Все повыбрасывал из мешка, как в тыл пошли, чтобы плечи не тянуло, а Пушкина оставил и горд этим по-детски.
* * *
Встретил сегодня Тольку Касьянова. Опустился, оброс, грязен безобразно. Лицо опаршивело. В глаза не смотрит, спит чуть ли не на ходу. Отвращение вызывает до тошноты. А был ведь одним из лучших педагогов в своем р-не, а в конце – завучем.
* * *
Вспомнился Юрка Машанов. Что он сейчас – не представляю. Но при отъезде нашем он стал так же опускаться, как и Толька.
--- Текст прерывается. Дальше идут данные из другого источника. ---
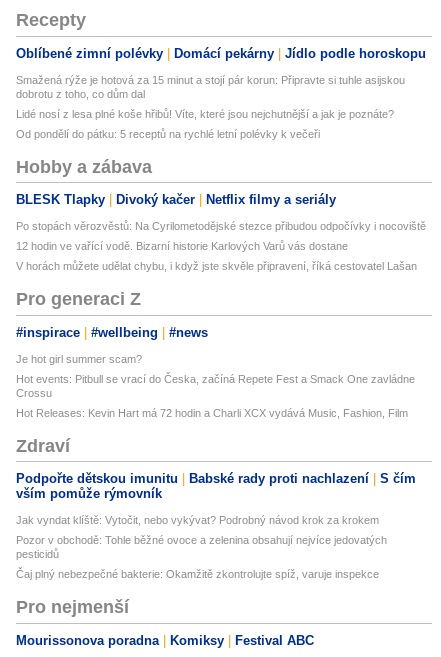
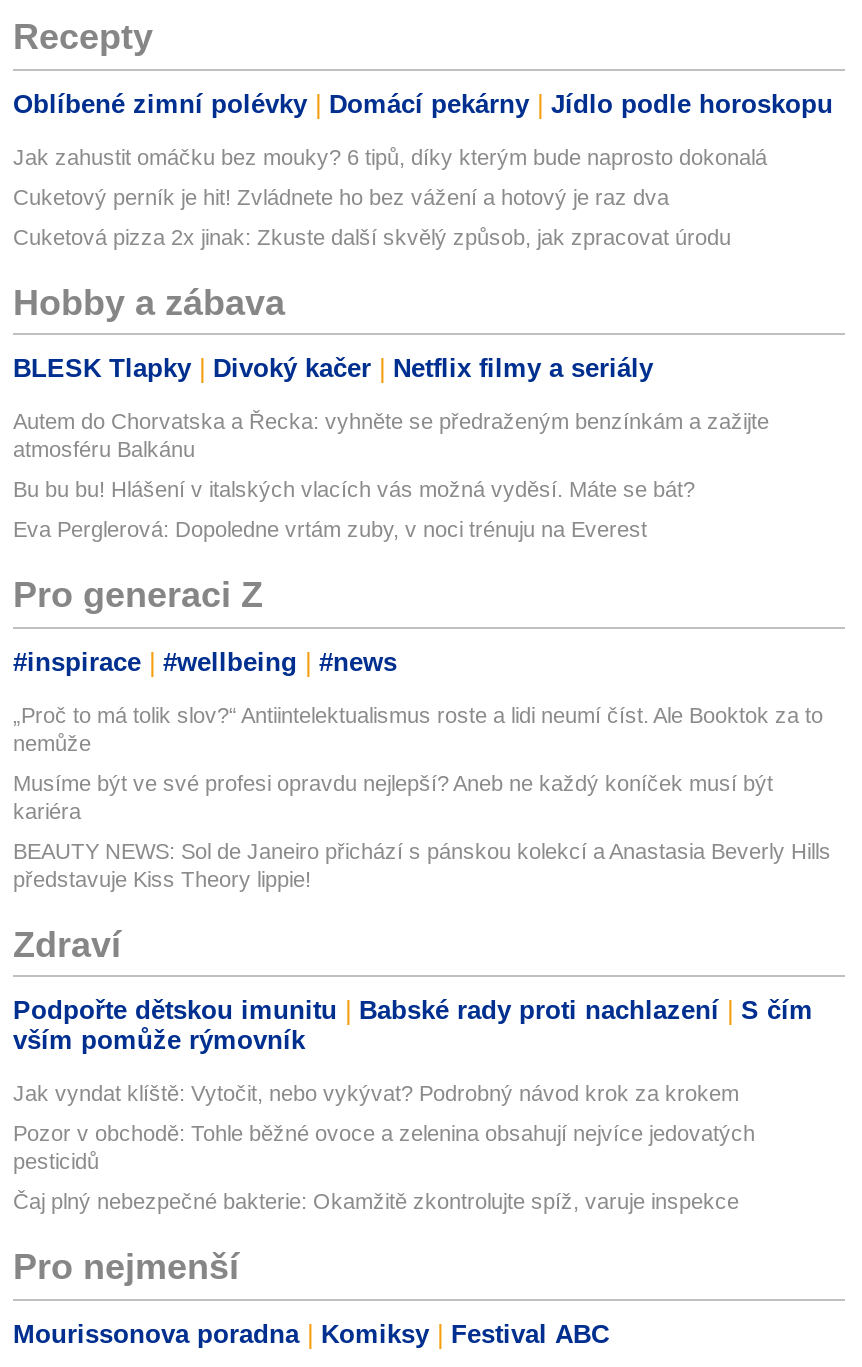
- Smažená rýže je hotová za 15 minut a stojí pár korun: Připravte si tuhle asijskou
- dobrotu z toho, co dům dal
+ Jak zahustit omáčku bez mouky? 6 tipů, díky kterým bude naprosto dokonalá

- Lidé nosí z lesa plné koše hřibů! Víte, které jsou nejchutnější a jak je poznáte?
+ Cuketový perník je hit! Zvládnete ho bez vážení a hotový je raz dva

- Od pondělí do pátku: 5 receptů na rychlé letní polévky k večeři
+ Cuketová pizza 2x jinak: Zkuste další skvělý způsob, jak zpracovat úrodu

- Po stopách věrozvěstů: Na Cyrilometodějské stezce přibudou odpočívky i nocoviště
+ Autem do Chorvatska a Řecka: vyhněte se předraženým benzínkám a zažijte
+ atmosféru Balkánu

- 12 hodin ve vařící vodě. Bizarní historie Karlových Varů vás dostane
+ Bu bu bu! Hlášení v italských vlacích vás možná vyděsí. Máte se bát?

- V horách můžete udělat chybu, i když jste skvěle připravení, říká cestovatel Lašan
+ Eva Perglerová: Dopoledne vrtám zuby, v noci trénuju na Everest

- Je hot girl summer scam?
+ „Proč to má tolik slov?“ Antiintelektualismus roste a lidi neumí číst. Ale Booktok za to
+ nemůže

- Hot events: Pitbull se vrací do Česka, začíná Repete Fest a Smack One zavládne
- Crossu
+ Musíme být ve své profesi opravdu nejlepší? Aneb ne každý koníček musí být
+ kariéra

- Hot Releases: Kevin Hart má 72 hodin a Charli XCX vydává Music, Fashion, Film
+ BEAUTY NEWS: Sol de Janeiro přichází s pánskou kolekcí a Anastasia Beverly Hills
+ představuje Kiss Theory lippie!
Время – чистки оружия. Место – шалаш, но уже другой за время после «1-го боя». (Вчера переехали). 3-го после обеда получили на двое суток продуктов и отправился наш взвод, дополненный до 40 человек из других взводов, в разведку.
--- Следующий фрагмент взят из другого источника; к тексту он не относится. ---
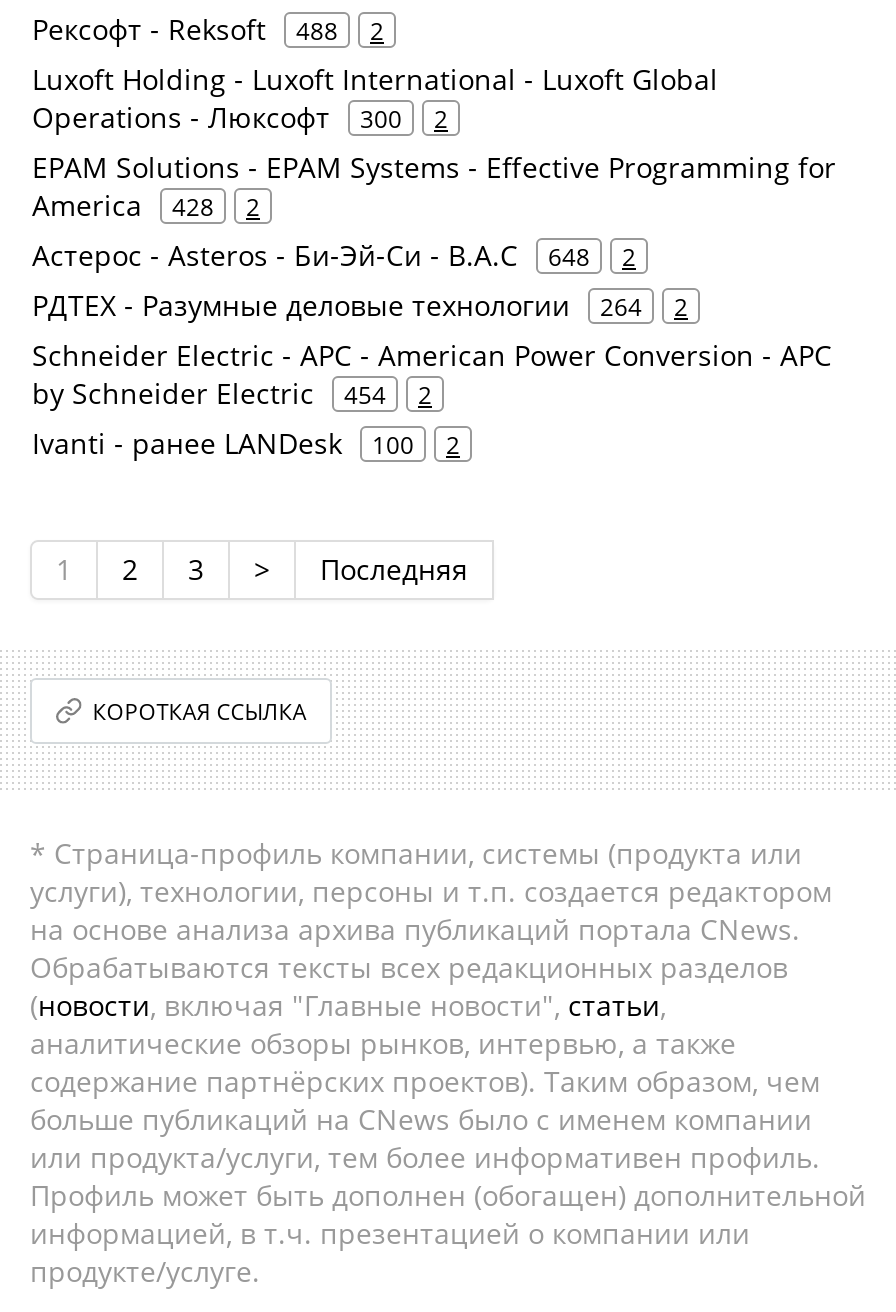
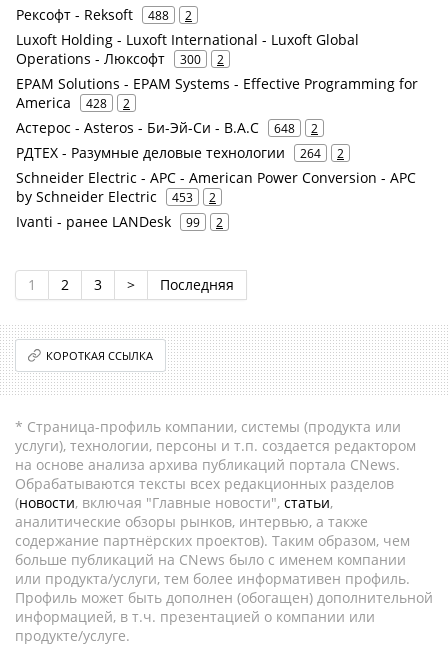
- by Schneider Electric 454 2
+ by Schneider Electric 453 2

- Ivanti - ранее LANDesk 100 2
+ Ivanti - ранее LANDesk 99 2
4-го утром на большом озере были обстреляны фашистскими истребителями. Разбежались по обе стороны от лыжни и попадали в снег. Я видел, как у одного самолета появились дымки впереди мотора, и после уж зашипели пули вокруг нас. Я уткнул голову в снег и затаив дыхание, крепко зажмурив глаза, ждал, когда же в меня ударится шипящая смертоносная струя. И была какая-то надежда, что не заденет и вместе с ней – мысль: «Только бы не в голову». Когда самолеты пошли на второй заход, я вспомнил про ППШ, про свои мечты сбить из него самолет, и сбросил его с плеча. Сбросил, пожалуй, больше для поддержания духа своего, и произнес вслух озабоченно: «Хоть не зря пропадать – выпустить по нему…» Но он был весь забит снегом, а когда было прочищать его, готовиться к стрельбе, если фашисты пикировали уже на нас справа. Снова струя. Я прикрыл голову автоматом, сам же удивился своей наивности, и уткнув ее в снег, следил за своими лихорадочными мыслями: «Хоть бы не задело, эх, хотя бы мимо». И ждал, что вот-вот ударит, ждал с такой же ошарашивающей беспомощностью, с какой ждет своей участи, может быть, корова на бойне.